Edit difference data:

- - - - -

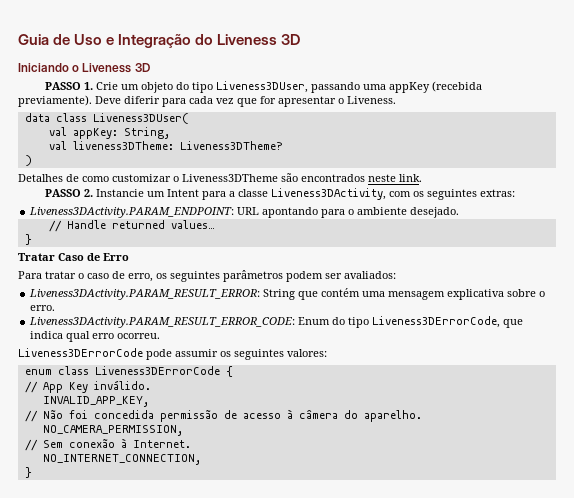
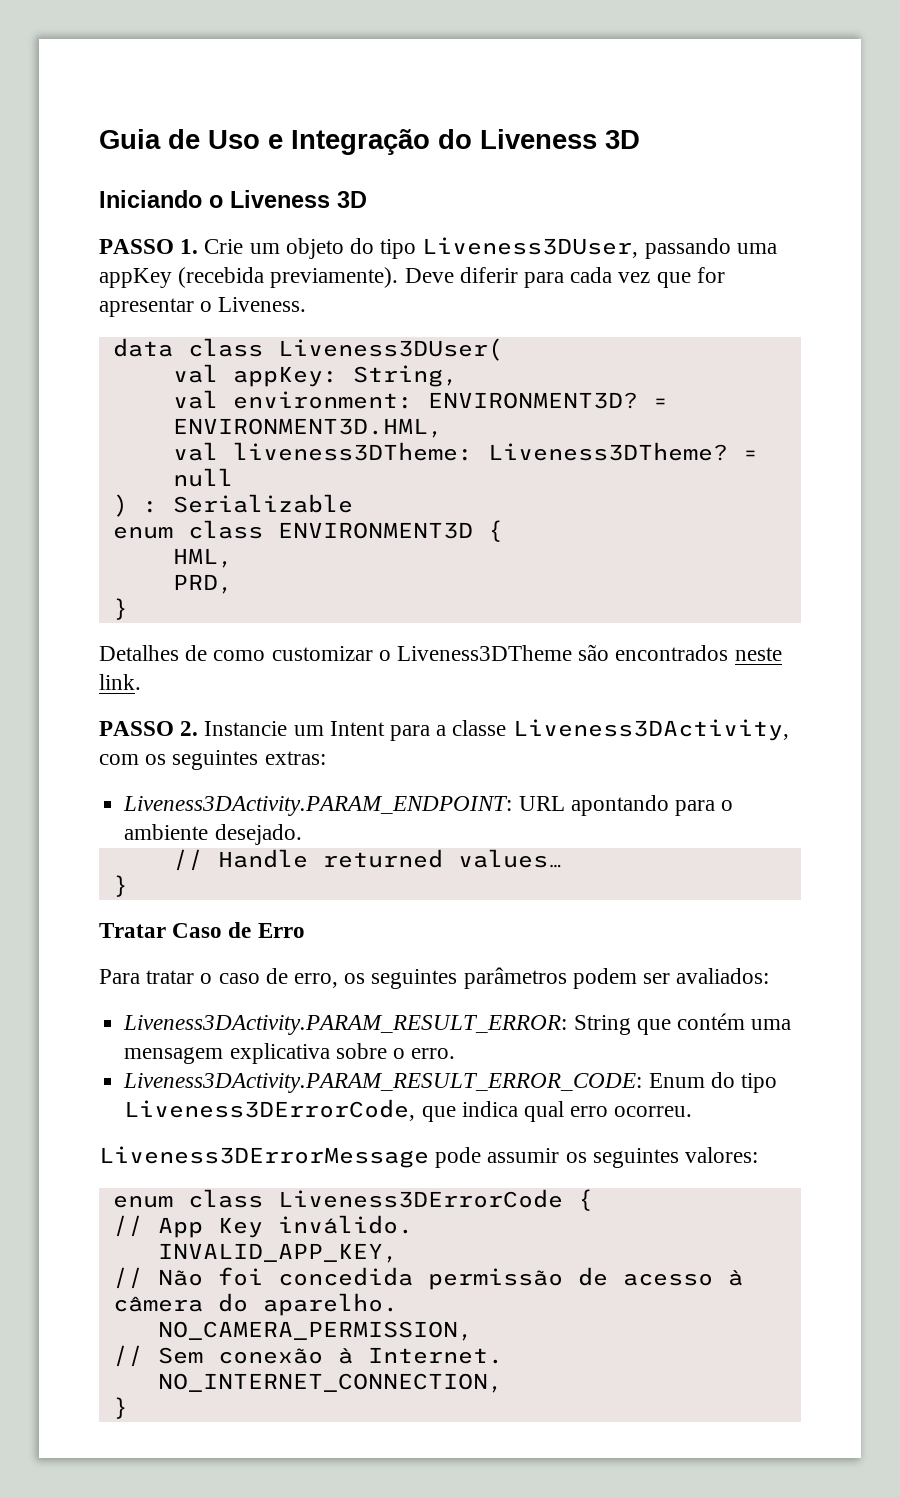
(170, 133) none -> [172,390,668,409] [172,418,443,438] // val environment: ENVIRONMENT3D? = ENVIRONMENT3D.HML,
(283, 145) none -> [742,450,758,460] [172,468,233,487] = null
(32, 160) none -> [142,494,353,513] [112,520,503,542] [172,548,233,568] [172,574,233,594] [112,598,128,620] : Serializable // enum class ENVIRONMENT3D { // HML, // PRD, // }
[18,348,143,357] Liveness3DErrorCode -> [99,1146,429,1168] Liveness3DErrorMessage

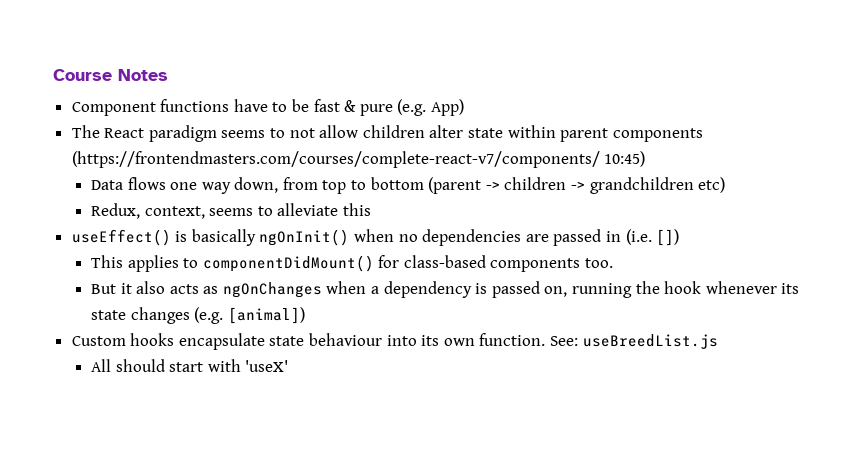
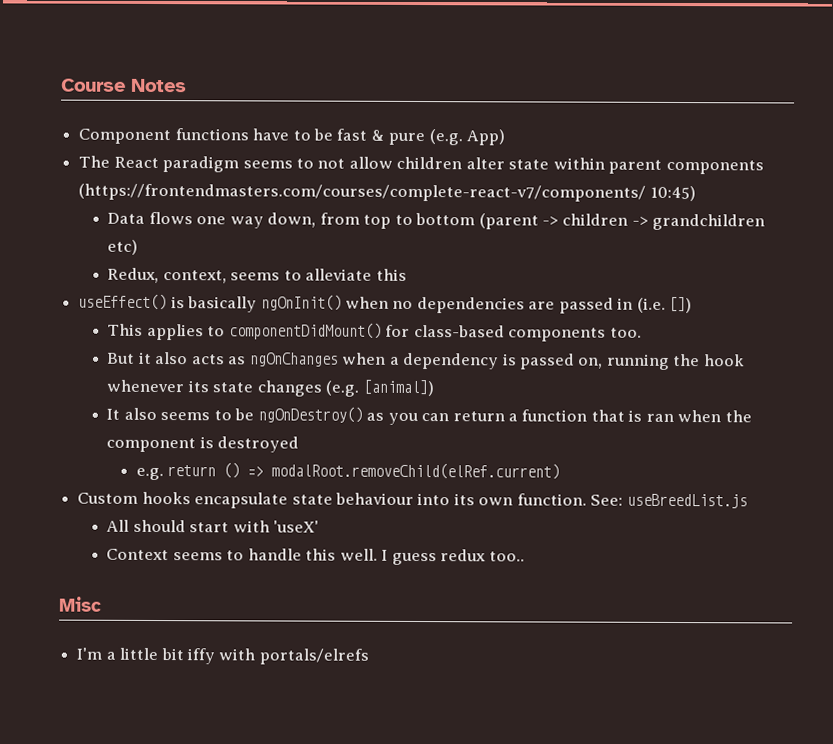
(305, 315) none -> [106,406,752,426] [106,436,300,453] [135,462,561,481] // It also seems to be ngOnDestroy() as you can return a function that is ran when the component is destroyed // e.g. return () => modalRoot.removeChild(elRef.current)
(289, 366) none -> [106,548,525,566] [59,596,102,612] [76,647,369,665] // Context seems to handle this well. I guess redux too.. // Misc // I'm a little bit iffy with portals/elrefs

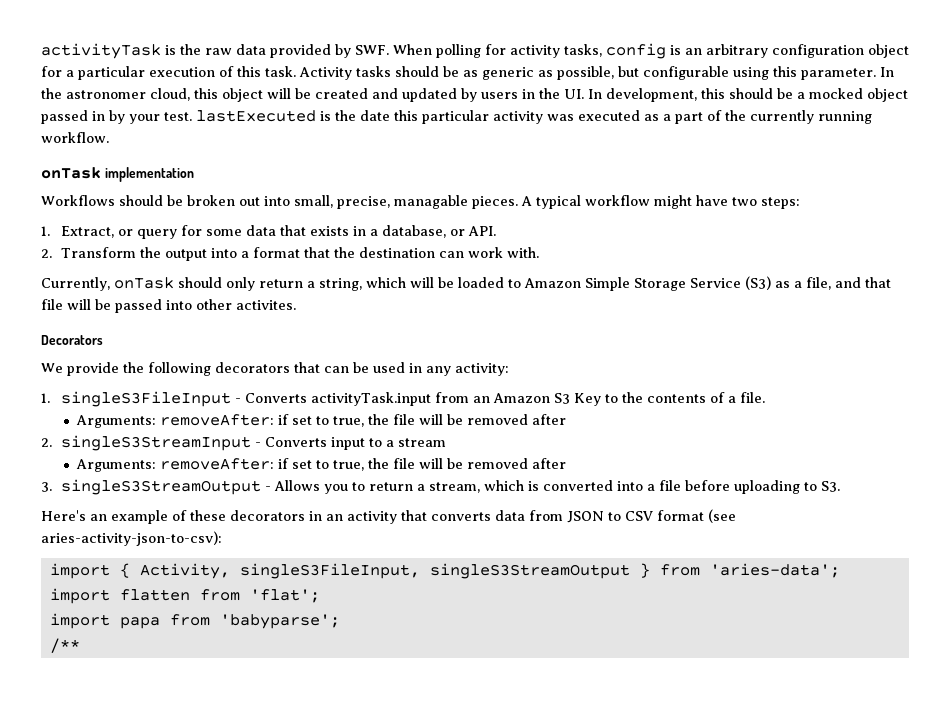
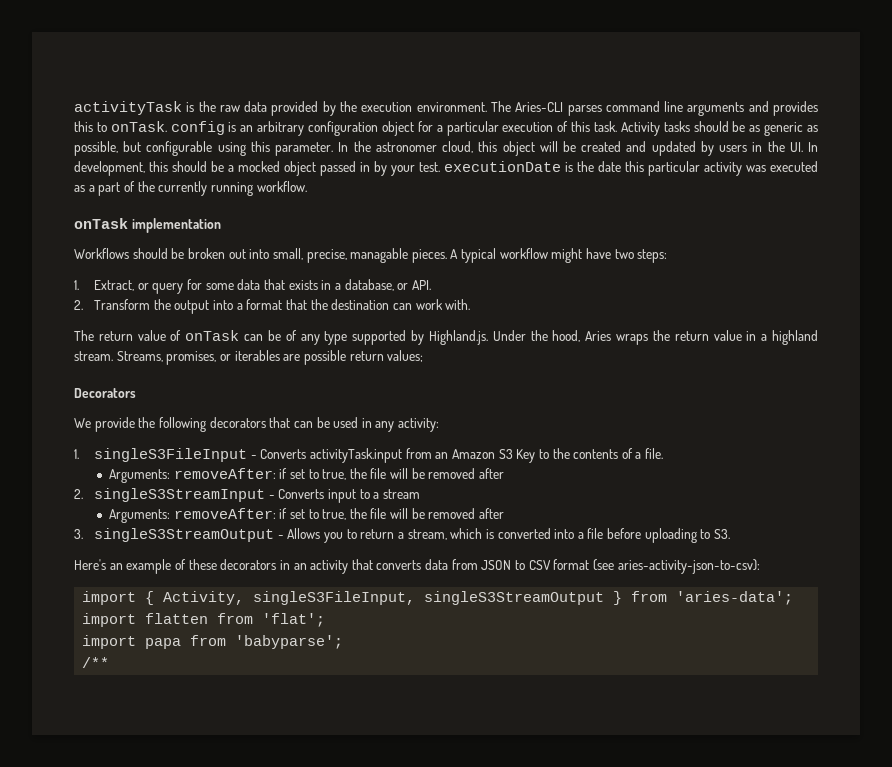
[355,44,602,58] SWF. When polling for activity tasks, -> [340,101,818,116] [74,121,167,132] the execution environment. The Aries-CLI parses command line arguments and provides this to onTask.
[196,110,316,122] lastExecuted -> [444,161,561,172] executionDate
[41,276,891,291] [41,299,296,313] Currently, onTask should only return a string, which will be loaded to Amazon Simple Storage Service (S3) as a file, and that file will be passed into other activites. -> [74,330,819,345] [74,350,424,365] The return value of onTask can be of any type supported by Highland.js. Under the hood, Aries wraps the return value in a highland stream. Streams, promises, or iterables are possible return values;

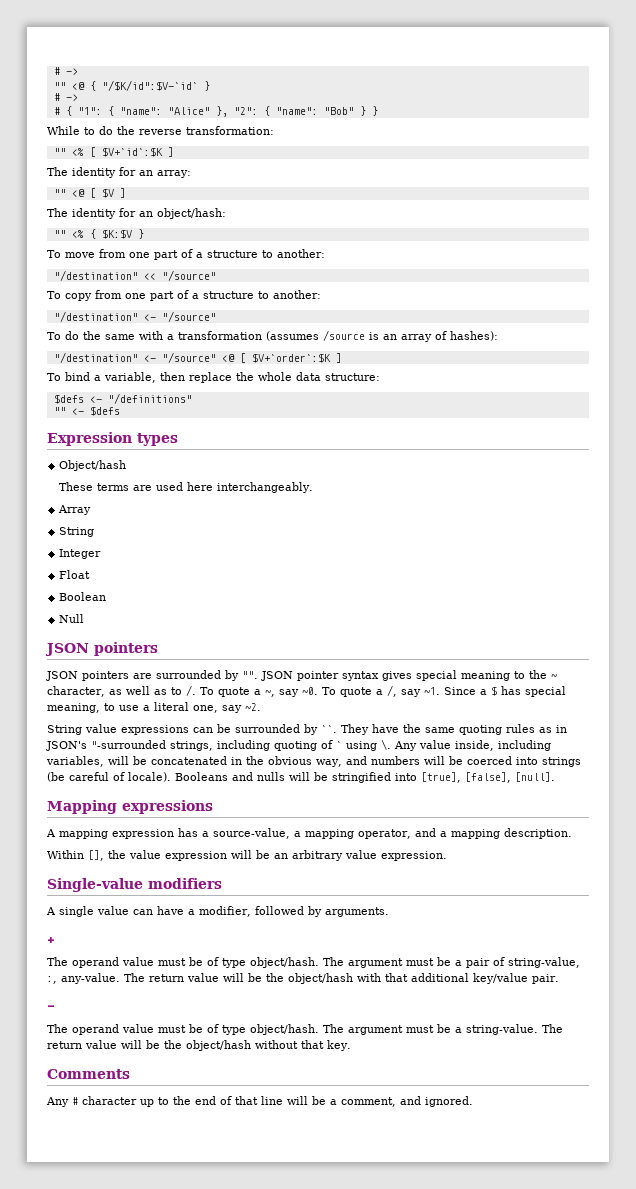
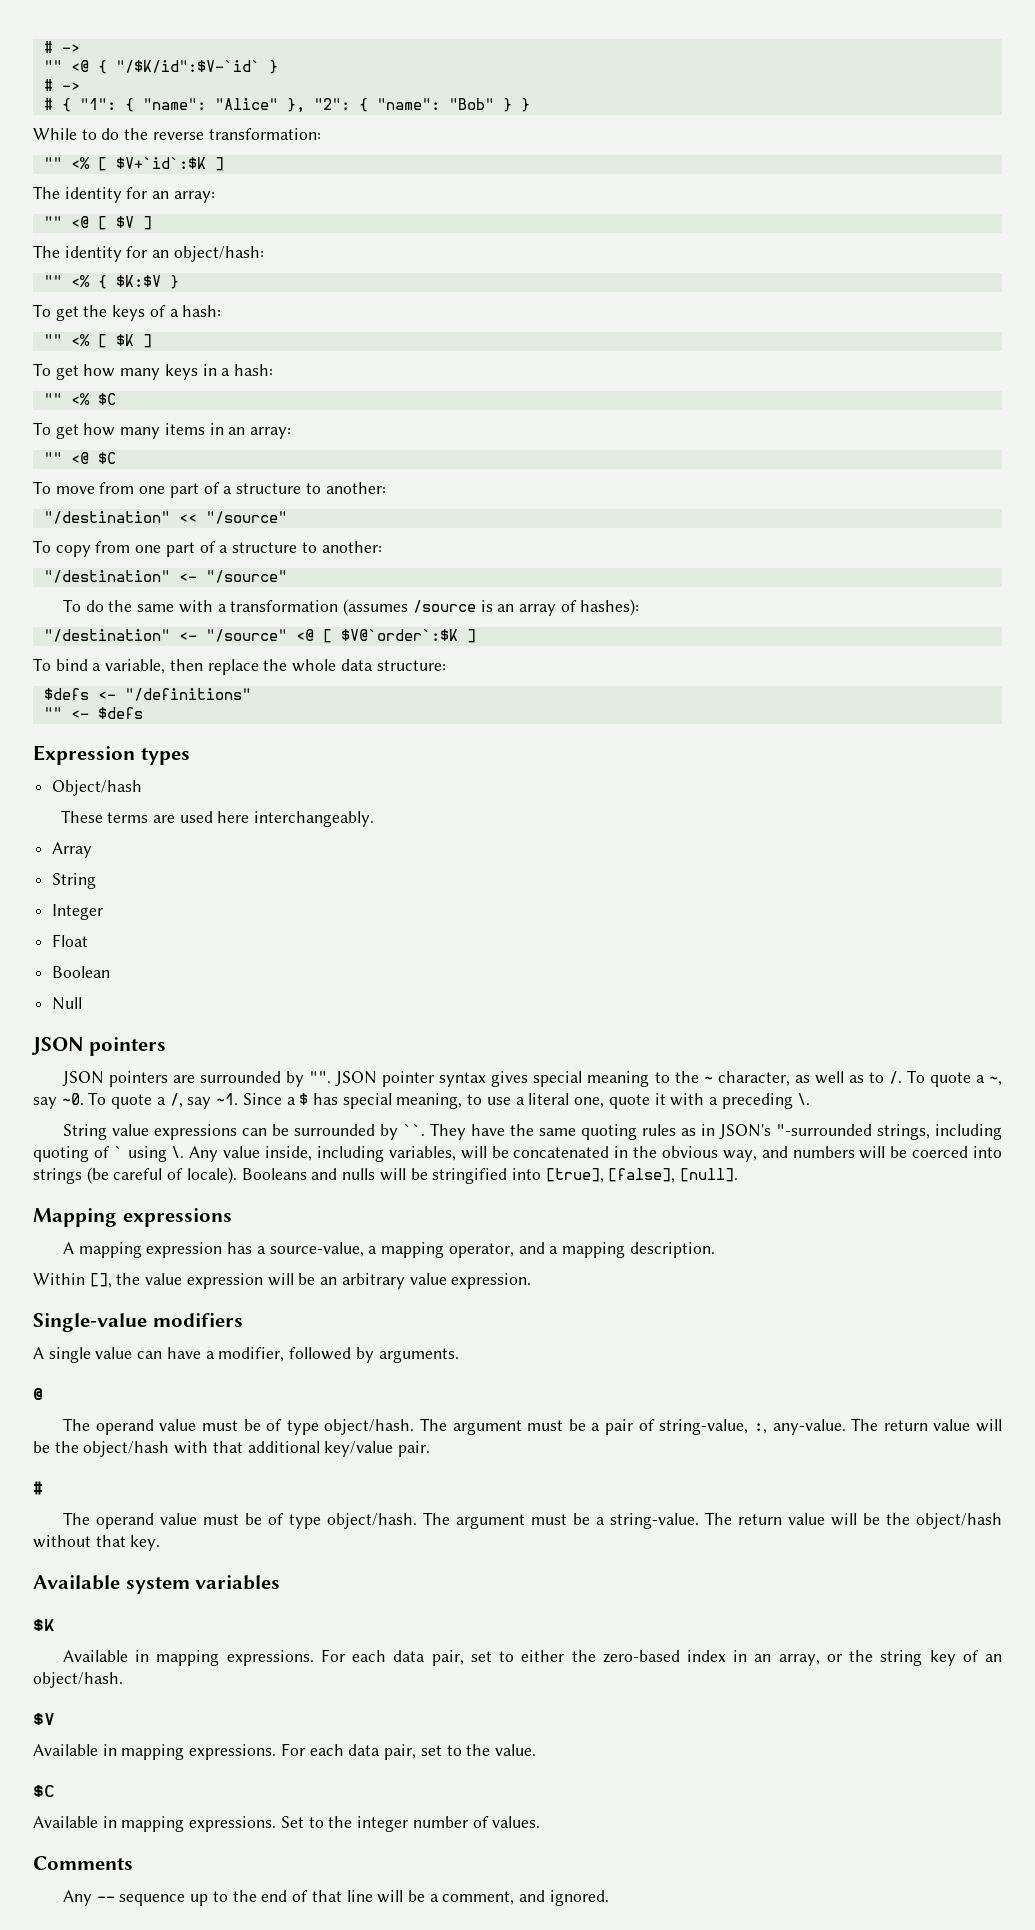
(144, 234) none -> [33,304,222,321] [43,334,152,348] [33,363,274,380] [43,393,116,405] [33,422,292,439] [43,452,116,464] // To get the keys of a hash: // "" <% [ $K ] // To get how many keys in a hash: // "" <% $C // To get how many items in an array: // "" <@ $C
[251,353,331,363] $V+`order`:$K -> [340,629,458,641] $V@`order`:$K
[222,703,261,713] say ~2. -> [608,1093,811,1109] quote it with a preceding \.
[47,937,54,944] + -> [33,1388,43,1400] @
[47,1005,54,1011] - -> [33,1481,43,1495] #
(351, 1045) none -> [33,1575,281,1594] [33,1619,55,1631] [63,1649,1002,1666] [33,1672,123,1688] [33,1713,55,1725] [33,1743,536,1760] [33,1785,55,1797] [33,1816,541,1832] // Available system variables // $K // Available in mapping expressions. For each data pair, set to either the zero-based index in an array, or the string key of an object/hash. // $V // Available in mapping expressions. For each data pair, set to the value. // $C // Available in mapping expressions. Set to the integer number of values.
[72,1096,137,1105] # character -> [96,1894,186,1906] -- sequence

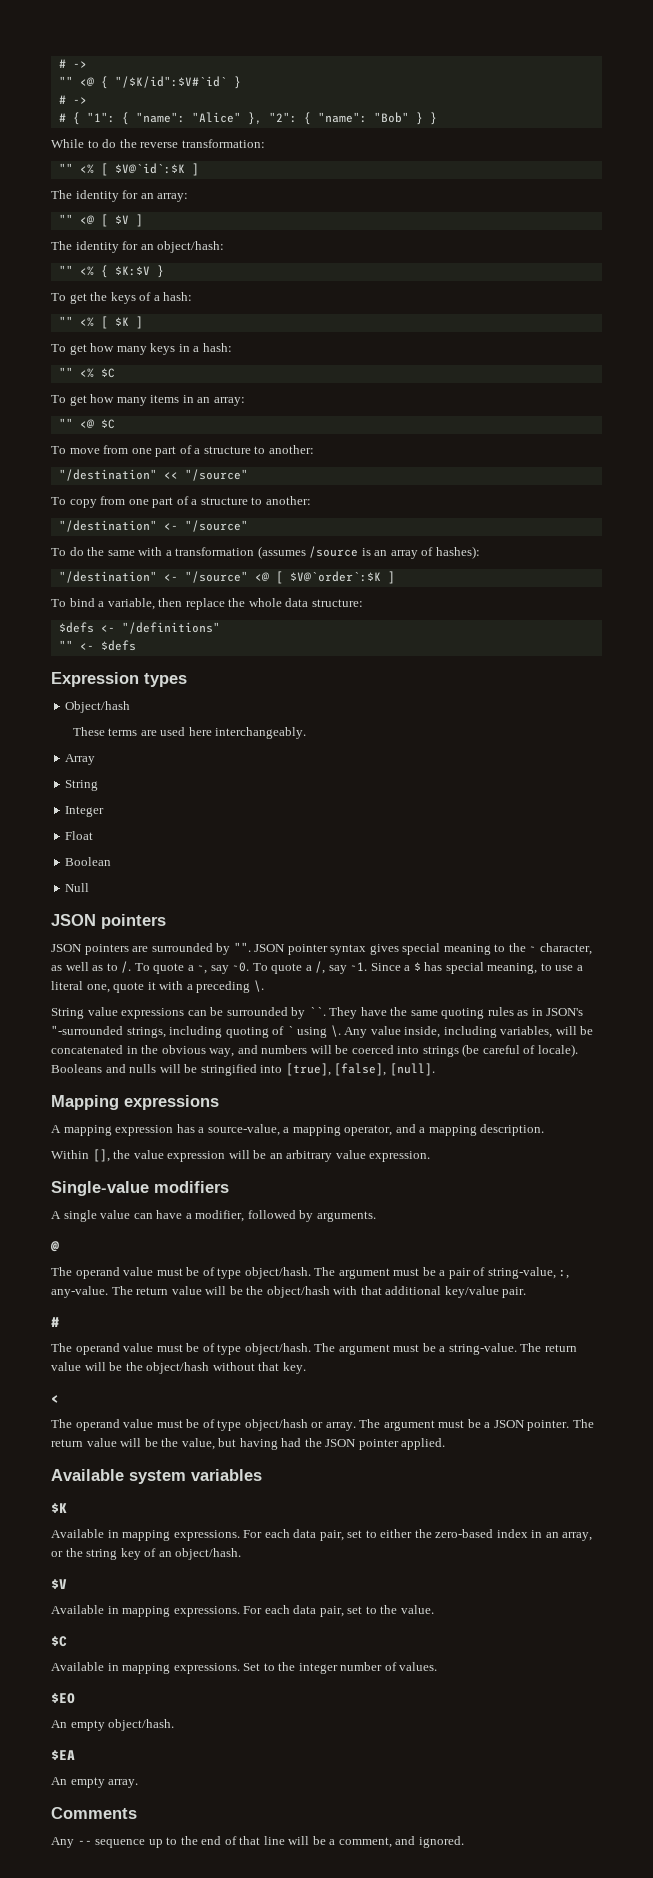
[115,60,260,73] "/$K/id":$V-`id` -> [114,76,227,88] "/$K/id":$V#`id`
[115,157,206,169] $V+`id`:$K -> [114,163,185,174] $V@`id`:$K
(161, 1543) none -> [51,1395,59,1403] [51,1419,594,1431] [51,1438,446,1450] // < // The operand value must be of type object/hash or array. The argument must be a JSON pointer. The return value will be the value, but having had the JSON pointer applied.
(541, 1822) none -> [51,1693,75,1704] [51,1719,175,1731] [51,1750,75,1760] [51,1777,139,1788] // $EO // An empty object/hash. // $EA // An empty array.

- - - - -

Assignment
Once the line with "(305, 315) none" is found in the data above, reproduce it and each line after it exactly, through the line with "[196,110,316,122] lastExecuted ->". Omit the pictures.

Output for this task
(305, 315) none -> [106,406,752,426] [106,436,300,453] [135,462,561,481] // It also seems to be ngOnDestroy() as you can return a function that is ran when the component is destroyed // e.g. return () => modalRoot.removeChild(elRef.current)
(289, 366) none -> [106,548,525,566] [59,596,102,612] [76,647,369,665] // Context seems to handle this well. I guess redux too.. // Misc // I'm a little bit iffy with portals/elrefs

[355,44,602,58] SWF. When polling for activity tasks, -> [340,101,818,116] [74,121,167,132] the execution environment. The Aries-CLI parses command line arguments and provides this to onTask.
[196,110,316,122] lastExecuted -> [444,161,561,172] executionDate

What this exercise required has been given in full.